======== DATASET EXTRACT ========

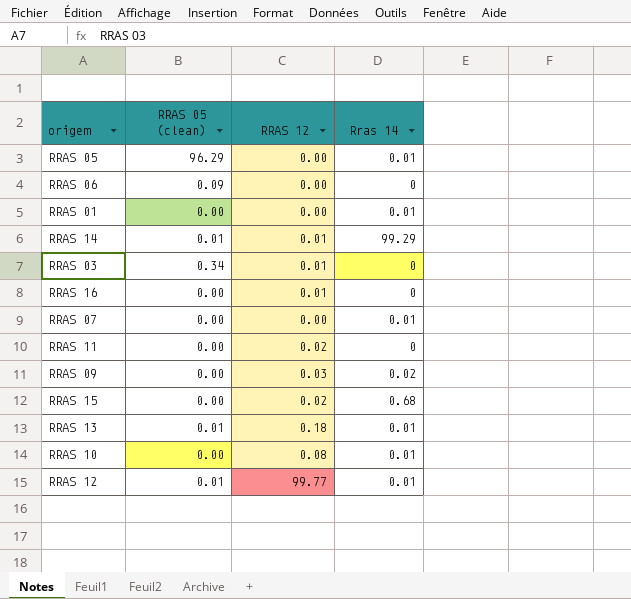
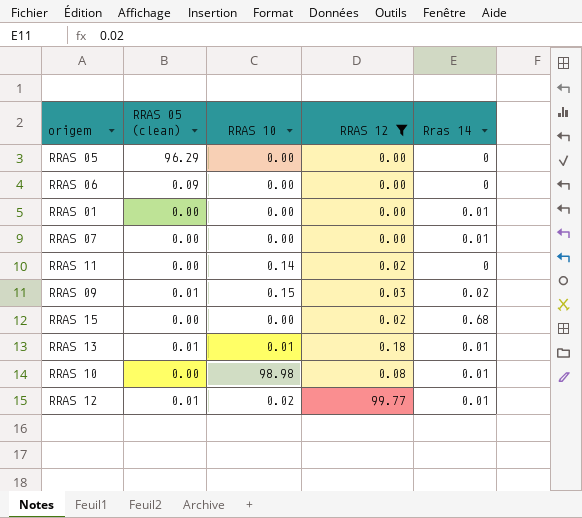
filter: none -> RRAS 12 != 0.01
column RRAS 10 | position: none -> 3
RRAS 05 | Rras 14: 0.01 -> 0
RRAS 09 | RRAS 05 (clean): 0.00 -> 0.01

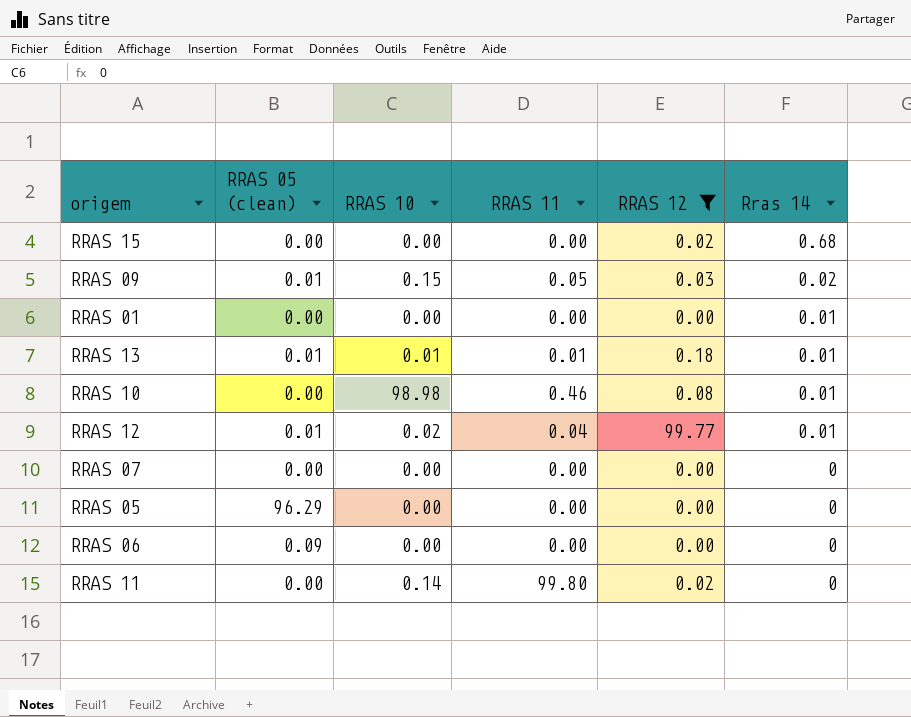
row order: none -> Rras 14 descending
column RRAS 11 | position: none -> 4
RRAS 07 | Rras 14: 0.01 -> 0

========

__ASSIGNMENT__.
All lines from the one containing "column RRAS 10 | position: none -> 3" through the end of the entries, both ends included, should be written out exactly, with no pictures.

__PROBLEM SOLUTION__.
column RRAS 10 | position: none -> 3
RRAS 05 | Rras 14: 0.01 -> 0
RRAS 09 | RRAS 05 (clean): 0.00 -> 0.01

row order: none -> Rras 14 descending
column RRAS 11 | position: none -> 4
RRAS 07 | Rras 14: 0.01 -> 0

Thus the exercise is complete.